** Entries shown follows **
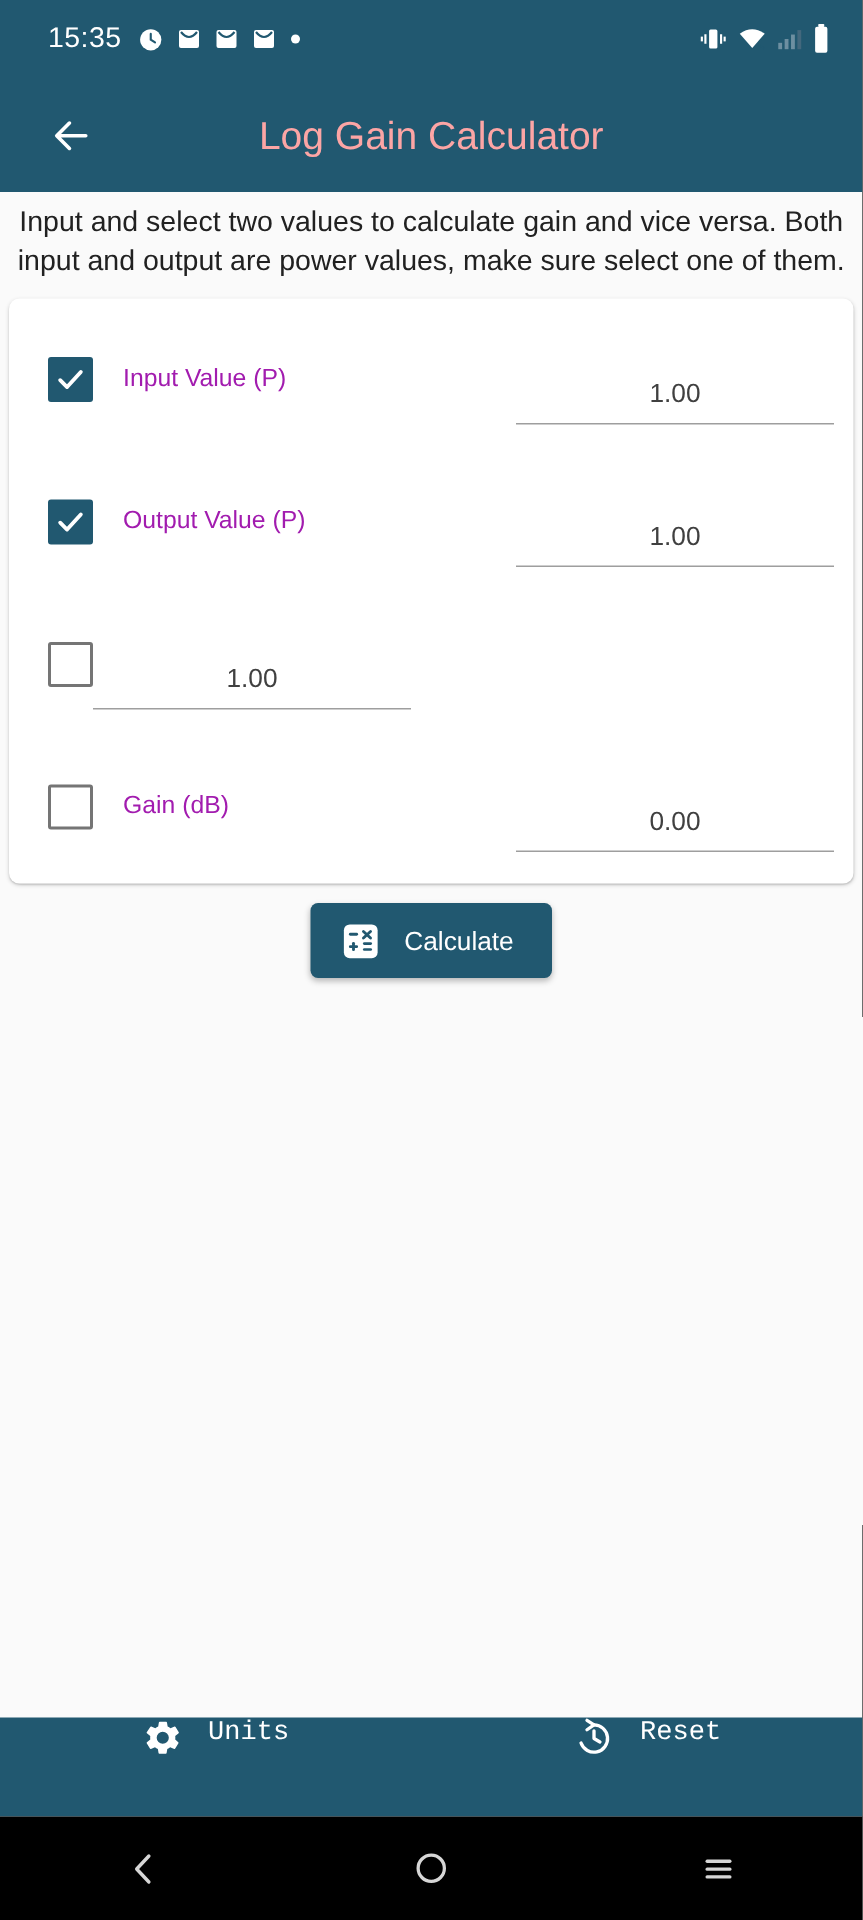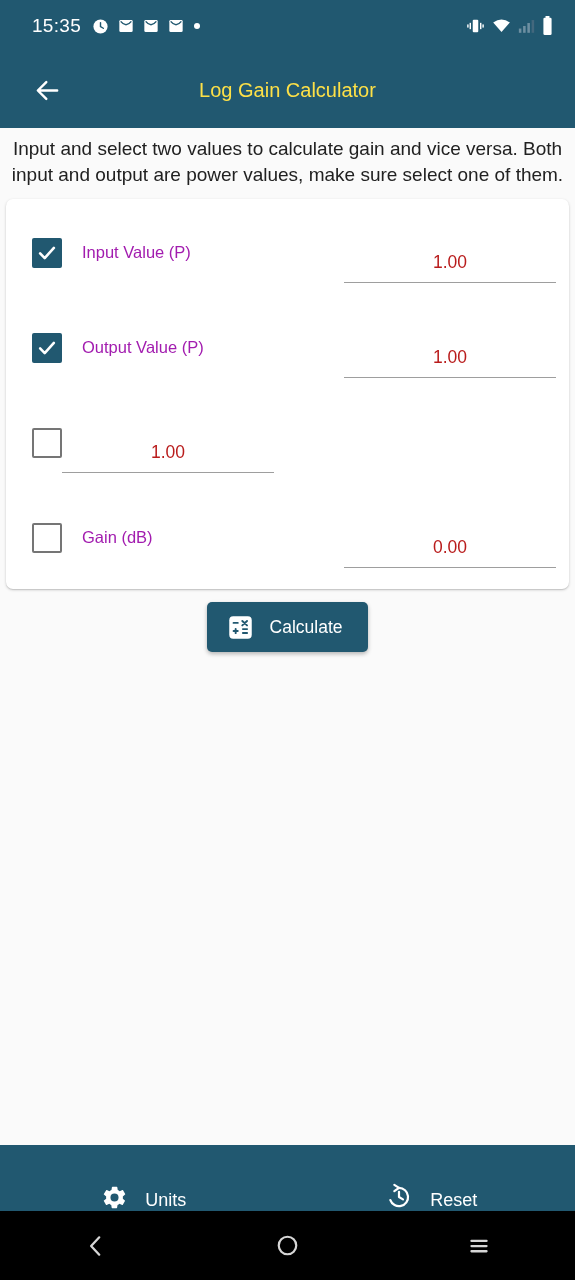--- a/index.html
+++ b/index.html
@@ -55,8 +55,8 @@
     position: absolute;
     left: 0; right: 0;
     text-align: center;
-    color: #fde047;
-    font-size: 20px;
+    color: #fca5a5;
+    font-size: 26px;
     font-weight: 400;
     pointer-events: none;
   }

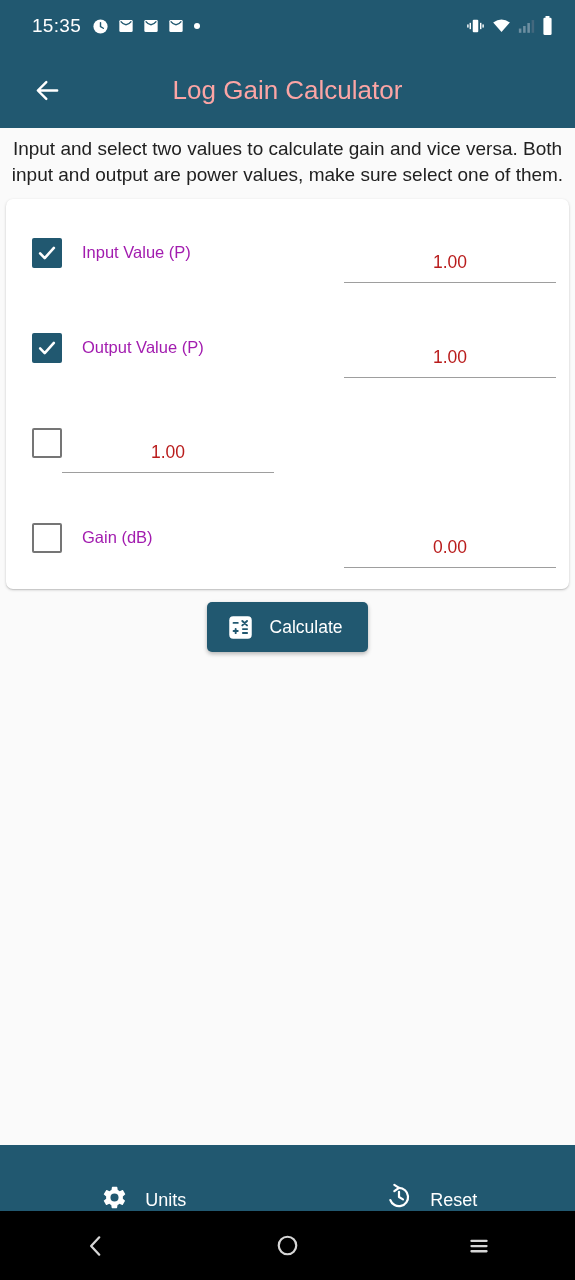--- a/index.html
+++ b/index.html
@@ -111,7 +111,7 @@
   .field-value {
     text-align: center;
     font-size: 17.5px;
-    color: #b91c1c;
+    color: #404040;
     padding-bottom: 9px;
   }
   .field-underline {

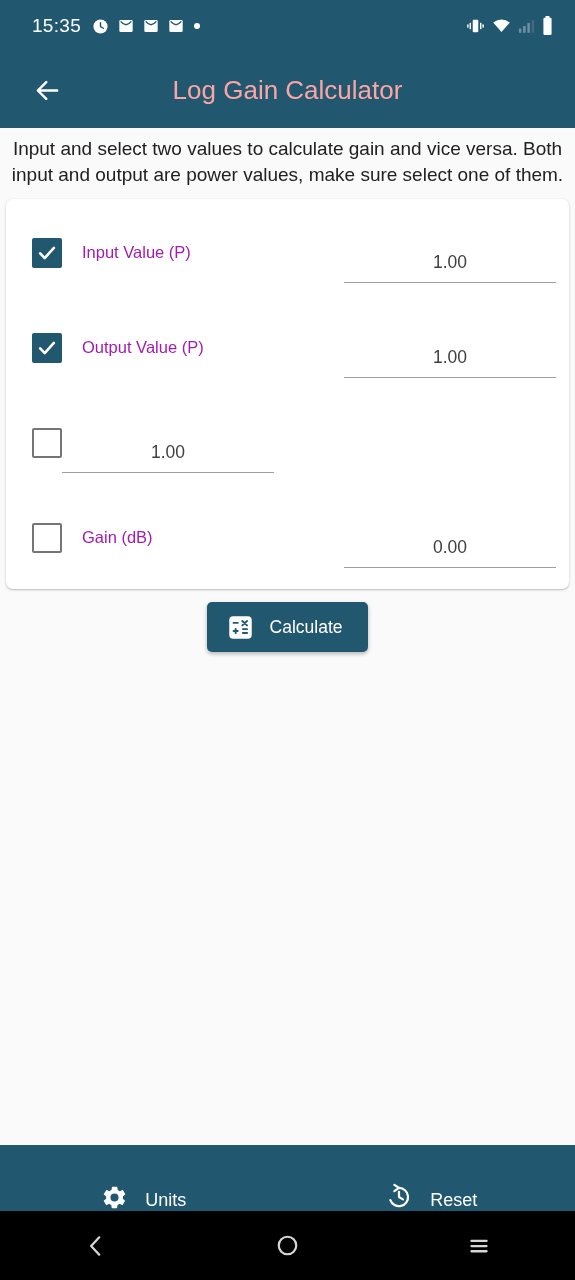--- a/index.html
+++ b/index.html
@@ -155,12 +155,13 @@
   .bottom-item {
     flex: 1;
     display: flex;
-    align-items: flex-end;
+    align-items: flex-start;
     justify-content: center;
     gap: 17px;
     color: #ffffff;
     font-size: 18px;
     cursor: pointer;
+    font-family: Liberation Mono, monospace;
   }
** End of Entries shown **
--- Exercise objective ---
Everything in the data except the pictures must be transcribed exactly.

--- Answer to the exercise ---
--- a/index.html
+++ b/index.html
@@ -55,8 +55,8 @@
     position: absolute;
     left: 0; right: 0;
     text-align: center;
-    color: #fde047;
-    font-size: 20px;
+    color: #fca5a5;
+    font-size: 26px;
     font-weight: 400;
     pointer-events: none;
   }

--- a/index.html
+++ b/index.html
@@ -111,7 +111,7 @@
   .field-value {
     text-align: center;
     font-size: 17.5px;
-    color: #b91c1c;
+    color: #404040;
     padding-bottom: 9px;
   }
   .field-underline {

--- a/index.html
+++ b/index.html
@@ -155,12 +155,13 @@
   .bottom-item {
     flex: 1;
     display: flex;
-    align-items: flex-end;
+    align-items: flex-start;
     justify-content: center;
     gap: 17px;
     color: #ffffff;
     font-size: 18px;
     cursor: pointer;
+    font-family: Liberation Mono, monospace;
   }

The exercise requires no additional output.